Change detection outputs
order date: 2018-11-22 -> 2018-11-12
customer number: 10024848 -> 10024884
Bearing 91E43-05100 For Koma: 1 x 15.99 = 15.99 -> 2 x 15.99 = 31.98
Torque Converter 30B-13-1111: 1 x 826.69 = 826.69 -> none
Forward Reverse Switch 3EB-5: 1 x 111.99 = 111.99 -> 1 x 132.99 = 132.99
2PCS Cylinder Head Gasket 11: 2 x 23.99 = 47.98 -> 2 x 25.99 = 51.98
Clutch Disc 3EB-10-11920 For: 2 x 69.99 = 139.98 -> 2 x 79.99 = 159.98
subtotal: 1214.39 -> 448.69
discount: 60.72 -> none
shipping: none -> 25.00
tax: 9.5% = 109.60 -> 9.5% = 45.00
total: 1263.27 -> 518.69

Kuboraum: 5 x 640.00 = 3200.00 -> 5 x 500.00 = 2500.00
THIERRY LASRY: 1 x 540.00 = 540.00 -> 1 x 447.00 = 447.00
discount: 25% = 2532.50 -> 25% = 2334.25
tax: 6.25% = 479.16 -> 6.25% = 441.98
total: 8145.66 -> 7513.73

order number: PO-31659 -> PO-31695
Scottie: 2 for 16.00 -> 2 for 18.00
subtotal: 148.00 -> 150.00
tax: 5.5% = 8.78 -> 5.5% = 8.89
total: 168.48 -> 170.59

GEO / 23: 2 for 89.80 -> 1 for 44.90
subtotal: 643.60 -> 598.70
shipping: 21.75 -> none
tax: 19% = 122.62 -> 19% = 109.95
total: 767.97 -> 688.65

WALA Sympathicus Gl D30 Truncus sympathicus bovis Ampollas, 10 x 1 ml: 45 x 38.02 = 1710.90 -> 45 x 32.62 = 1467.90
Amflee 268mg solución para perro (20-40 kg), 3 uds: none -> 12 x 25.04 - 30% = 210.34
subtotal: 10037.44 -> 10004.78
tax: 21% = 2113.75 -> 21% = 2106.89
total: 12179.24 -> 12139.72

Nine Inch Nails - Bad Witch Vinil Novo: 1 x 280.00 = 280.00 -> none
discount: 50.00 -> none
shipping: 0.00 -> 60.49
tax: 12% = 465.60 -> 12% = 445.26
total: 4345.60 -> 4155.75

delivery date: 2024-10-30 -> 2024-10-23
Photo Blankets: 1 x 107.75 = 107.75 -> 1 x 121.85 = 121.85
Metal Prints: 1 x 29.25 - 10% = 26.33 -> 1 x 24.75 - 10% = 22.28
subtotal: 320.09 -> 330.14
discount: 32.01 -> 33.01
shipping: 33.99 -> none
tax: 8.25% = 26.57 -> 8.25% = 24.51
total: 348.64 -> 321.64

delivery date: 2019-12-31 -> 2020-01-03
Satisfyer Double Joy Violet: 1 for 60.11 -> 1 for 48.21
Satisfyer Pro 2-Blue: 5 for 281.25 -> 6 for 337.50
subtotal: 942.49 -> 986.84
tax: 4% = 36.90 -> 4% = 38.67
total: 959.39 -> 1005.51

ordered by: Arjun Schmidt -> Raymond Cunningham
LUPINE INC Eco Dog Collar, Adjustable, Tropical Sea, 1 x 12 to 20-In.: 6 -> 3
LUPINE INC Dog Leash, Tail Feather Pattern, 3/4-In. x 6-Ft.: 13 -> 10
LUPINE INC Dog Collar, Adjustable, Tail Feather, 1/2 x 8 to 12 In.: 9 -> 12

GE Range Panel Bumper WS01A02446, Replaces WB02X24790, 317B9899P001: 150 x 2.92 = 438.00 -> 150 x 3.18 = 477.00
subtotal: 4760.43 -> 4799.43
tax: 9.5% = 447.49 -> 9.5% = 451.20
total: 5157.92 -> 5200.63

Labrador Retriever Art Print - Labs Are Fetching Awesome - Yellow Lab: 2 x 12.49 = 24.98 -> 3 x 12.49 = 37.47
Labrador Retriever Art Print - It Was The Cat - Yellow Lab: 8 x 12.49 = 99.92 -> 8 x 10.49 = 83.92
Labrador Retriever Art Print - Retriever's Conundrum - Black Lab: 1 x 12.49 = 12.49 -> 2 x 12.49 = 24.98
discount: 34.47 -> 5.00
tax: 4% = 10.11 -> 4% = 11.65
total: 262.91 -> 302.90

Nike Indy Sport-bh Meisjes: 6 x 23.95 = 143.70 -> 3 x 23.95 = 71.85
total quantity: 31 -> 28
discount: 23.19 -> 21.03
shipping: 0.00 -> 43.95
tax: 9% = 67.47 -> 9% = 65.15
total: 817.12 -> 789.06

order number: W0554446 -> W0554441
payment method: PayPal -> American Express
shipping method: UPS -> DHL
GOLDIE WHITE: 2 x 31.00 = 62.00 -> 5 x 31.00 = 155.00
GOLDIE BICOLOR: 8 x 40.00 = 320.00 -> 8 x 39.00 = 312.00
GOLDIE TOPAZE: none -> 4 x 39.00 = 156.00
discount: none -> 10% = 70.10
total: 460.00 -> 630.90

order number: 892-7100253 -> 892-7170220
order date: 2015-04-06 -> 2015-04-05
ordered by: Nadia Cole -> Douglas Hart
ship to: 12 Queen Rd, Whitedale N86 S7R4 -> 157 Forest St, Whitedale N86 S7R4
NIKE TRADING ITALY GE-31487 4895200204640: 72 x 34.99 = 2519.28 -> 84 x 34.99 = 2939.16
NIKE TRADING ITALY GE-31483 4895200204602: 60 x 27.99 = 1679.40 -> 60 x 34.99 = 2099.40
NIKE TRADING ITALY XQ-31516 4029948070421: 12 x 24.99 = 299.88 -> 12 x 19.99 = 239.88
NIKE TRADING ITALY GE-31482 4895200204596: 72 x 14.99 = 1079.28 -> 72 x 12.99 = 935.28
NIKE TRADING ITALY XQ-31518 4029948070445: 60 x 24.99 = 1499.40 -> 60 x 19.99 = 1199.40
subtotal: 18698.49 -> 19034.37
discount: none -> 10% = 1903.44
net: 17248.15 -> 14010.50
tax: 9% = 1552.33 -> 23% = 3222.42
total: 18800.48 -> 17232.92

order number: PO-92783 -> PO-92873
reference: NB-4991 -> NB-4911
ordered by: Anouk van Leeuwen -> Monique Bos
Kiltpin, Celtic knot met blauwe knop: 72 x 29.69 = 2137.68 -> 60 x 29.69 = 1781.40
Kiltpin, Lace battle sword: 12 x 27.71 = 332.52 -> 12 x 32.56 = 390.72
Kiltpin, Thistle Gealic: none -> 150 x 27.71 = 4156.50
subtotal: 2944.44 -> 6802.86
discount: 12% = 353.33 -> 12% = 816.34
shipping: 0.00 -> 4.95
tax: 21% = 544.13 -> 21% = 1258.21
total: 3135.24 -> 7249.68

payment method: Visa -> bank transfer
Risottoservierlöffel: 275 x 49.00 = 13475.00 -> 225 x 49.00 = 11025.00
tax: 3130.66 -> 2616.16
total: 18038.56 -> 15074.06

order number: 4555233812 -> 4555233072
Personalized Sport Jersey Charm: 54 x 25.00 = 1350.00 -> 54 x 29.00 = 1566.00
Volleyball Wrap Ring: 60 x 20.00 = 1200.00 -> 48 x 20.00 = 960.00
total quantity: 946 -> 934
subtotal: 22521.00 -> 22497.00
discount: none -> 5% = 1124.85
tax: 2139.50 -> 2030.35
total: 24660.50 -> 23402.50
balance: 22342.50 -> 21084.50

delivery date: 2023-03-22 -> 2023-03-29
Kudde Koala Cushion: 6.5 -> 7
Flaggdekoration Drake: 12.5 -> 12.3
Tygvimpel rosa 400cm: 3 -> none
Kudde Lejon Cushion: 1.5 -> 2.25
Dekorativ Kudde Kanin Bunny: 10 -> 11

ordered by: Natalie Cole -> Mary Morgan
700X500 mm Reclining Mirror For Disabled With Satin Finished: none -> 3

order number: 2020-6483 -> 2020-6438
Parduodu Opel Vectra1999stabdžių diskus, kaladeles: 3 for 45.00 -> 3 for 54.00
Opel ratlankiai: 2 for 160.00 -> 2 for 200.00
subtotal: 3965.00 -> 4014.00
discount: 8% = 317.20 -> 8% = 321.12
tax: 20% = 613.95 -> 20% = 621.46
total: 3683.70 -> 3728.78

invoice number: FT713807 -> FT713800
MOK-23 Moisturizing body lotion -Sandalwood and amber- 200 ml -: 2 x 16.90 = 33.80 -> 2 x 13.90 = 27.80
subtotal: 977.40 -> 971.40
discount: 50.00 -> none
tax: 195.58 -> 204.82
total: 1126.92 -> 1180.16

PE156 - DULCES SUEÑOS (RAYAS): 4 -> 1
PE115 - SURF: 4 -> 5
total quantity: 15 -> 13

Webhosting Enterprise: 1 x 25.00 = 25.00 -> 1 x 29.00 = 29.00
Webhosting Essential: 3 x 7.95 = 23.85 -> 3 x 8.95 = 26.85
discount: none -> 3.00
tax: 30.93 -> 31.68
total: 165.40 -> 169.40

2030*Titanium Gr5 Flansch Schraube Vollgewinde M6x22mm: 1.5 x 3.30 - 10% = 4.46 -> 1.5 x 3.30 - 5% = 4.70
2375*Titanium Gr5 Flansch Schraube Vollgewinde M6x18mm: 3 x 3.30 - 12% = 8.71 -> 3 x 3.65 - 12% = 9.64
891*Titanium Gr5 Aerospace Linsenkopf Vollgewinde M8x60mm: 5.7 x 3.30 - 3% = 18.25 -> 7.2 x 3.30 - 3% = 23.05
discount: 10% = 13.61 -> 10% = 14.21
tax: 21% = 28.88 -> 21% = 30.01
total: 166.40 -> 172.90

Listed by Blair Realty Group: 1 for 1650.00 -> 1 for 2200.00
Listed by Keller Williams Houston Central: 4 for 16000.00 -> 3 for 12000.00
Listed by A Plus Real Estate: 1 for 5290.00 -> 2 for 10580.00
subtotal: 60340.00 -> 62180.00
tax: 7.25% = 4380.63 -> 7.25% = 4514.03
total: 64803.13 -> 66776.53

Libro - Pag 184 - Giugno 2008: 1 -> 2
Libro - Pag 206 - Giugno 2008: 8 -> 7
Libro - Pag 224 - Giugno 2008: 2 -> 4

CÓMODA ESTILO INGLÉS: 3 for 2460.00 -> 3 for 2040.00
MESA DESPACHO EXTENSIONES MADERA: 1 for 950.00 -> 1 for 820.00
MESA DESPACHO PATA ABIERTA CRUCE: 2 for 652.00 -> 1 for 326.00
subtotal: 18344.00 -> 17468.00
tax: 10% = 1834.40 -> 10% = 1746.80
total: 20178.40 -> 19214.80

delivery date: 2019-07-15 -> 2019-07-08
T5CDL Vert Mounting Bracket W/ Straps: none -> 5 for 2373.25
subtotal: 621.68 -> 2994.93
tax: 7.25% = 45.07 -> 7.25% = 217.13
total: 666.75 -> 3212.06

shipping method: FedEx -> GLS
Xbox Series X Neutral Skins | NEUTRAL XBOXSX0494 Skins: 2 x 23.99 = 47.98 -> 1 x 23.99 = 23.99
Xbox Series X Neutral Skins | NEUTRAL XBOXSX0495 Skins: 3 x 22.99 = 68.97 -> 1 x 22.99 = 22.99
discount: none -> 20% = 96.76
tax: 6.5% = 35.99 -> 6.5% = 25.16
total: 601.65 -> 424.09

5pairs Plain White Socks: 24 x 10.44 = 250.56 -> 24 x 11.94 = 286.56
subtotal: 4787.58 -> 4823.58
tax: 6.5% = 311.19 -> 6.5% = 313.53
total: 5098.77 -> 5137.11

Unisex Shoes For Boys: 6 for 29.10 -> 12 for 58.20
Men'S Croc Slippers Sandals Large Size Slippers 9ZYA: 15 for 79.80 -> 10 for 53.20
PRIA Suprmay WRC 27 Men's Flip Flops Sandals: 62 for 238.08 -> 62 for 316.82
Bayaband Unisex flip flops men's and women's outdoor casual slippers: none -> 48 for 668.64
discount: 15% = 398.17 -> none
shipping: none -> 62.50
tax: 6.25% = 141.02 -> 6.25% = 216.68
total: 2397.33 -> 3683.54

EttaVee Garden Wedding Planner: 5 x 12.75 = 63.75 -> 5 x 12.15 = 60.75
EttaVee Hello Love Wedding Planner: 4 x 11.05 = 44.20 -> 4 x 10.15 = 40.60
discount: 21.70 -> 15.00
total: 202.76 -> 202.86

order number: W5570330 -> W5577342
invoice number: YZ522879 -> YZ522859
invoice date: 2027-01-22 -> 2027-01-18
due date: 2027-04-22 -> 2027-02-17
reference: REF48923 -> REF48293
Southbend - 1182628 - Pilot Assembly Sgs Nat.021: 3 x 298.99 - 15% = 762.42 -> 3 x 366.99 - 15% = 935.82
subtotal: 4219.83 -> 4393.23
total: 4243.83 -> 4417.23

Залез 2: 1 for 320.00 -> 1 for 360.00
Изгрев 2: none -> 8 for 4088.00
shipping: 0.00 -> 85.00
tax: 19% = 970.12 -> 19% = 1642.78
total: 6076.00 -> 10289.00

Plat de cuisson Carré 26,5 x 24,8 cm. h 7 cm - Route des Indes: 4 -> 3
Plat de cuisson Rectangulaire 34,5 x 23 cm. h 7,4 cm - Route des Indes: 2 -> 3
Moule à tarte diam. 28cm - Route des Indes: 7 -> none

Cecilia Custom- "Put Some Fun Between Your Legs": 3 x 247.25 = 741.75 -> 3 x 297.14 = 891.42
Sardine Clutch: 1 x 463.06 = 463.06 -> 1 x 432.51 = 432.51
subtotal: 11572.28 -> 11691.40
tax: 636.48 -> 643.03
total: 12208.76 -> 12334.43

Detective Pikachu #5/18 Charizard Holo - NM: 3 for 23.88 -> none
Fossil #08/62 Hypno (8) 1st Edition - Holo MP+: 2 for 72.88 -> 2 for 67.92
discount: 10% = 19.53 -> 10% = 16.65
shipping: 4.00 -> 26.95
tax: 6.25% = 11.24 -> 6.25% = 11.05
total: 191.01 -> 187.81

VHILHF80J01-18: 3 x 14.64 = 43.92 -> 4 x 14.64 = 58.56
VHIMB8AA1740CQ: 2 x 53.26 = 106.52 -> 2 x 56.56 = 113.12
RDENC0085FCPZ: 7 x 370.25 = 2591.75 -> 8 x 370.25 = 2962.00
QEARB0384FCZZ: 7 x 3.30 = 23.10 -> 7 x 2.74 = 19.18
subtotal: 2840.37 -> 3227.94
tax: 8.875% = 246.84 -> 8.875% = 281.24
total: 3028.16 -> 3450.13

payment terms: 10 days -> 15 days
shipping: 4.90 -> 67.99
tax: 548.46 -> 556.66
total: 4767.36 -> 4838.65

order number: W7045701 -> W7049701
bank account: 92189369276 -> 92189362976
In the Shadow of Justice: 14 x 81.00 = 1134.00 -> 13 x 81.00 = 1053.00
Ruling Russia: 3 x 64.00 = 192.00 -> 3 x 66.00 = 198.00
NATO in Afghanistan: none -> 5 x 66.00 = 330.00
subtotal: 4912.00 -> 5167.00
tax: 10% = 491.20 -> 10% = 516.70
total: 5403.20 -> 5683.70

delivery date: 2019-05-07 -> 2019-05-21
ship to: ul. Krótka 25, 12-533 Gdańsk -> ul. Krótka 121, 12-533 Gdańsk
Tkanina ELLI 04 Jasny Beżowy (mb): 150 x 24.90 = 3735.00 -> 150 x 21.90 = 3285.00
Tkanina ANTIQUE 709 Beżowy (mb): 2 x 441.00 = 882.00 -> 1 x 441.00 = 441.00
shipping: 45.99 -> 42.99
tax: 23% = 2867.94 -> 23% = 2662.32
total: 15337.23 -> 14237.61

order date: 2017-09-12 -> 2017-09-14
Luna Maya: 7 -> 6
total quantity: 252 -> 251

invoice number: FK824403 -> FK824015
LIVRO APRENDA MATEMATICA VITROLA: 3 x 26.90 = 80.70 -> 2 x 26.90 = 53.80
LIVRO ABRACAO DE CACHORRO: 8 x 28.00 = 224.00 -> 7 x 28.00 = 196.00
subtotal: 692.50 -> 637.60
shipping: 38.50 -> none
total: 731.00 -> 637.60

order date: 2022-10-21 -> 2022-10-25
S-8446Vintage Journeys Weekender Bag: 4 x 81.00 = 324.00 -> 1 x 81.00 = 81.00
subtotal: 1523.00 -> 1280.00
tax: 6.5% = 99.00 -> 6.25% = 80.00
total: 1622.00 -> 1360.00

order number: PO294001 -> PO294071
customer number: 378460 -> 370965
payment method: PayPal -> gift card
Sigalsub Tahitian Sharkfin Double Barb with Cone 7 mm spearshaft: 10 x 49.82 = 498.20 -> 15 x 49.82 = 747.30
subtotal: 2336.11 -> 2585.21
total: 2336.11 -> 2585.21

> **Instructions for the task**: Beginning at the first line of the data above, retype each line until you reach the line containing "delivery date: 2019-12-31 -> 2020-01-03", and include that one too. Add nothing else.

> **Task result**:
order date: 2018-11-22 -> 2018-11-12
customer number: 10024848 -> 10024884
Bearing 91E43-05100 For Koma: 1 x 15.99 = 15.99 -> 2 x 15.99 = 31.98
Torque Converter 30B-13-1111: 1 x 826.69 = 826.69 -> none
Forward Reverse Switch 3EB-5: 1 x 111.99 = 111.99 -> 1 x 132.99 = 132.99
2PCS Cylinder Head Gasket 11: 2 x 23.99 = 47.98 -> 2 x 25.99 = 51.98
Clutch Disc 3EB-10-11920 For: 2 x 69.99 = 139.98 -> 2 x 79.99 = 159.98
subtotal: 1214.39 -> 448.69
discount: 60.72 -> none
shipping: none -> 25.00
tax: 9.5% = 109.60 -> 9.5% = 45.00
total: 1263.27 -> 518.69

Kuboraum: 5 x 640.00 = 3200.00 -> 5 x 500.00 = 2500.00
THIERRY LASRY: 1 x 540.00 = 540.00 -> 1 x 447.00 = 447.00
discount: 25% = 2532.50 -> 25% = 2334.25
tax: 6.25% = 479.16 -> 6.25% = 441.98
total: 8145.66 -> 7513.73

order number: PO-31659 -> PO-31695
Scottie: 2 for 16.00 -> 2 for 18.00
subtotal: 148.00 -> 150.00
tax: 5.5% = 8.78 -> 5.5% = 8.89
total: 168.48 -> 170.59

GEO / 23: 2 for 89.80 -> 1 for 44.90
subtotal: 643.60 -> 598.70
shipping: 21.75 -> none
tax: 19% = 122.62 -> 19% = 109.95
total: 767.97 -> 688.65

WALA Sympathicus Gl D30 Truncus sympathicus bovis Ampollas, 10 x 1 ml: 45 x 38.02 = 1710.90 -> 45 x 32.62 = 1467.90
Amflee 268mg solución para perro (20-40 kg), 3 uds: none -> 12 x 25.04 - 30% = 210.34
subtotal: 10037.44 -> 10004.78
tax: 21% = 2113.75 -> 21% = 2106.89
total: 12179.24 -> 12139.72

Nine Inch Nails - Bad Witch Vinil Novo: 1 x 280.00 = 280.00 -> none
discount: 50.00 -> none
shipping: 0.00 -> 60.49
tax: 12% = 465.60 -> 12% = 445.26
total: 4345.60 -> 4155.75

delivery date: 2024-10-30 -> 2024-10-23
Photo Blankets: 1 x 107.75 = 107.75 -> 1 x 121.85 = 121.85
Metal Prints: 1 x 29.25 - 10% = 26.33 -> 1 x 24.75 - 10% = 22.28
subtotal: 320.09 -> 330.14
discount: 32.01 -> 33.01
shipping: 33.99 -> none
tax: 8.25% = 26.57 -> 8.25% = 24.51
total: 348.64 -> 321.64

delivery date: 2019-12-31 -> 2020-01-03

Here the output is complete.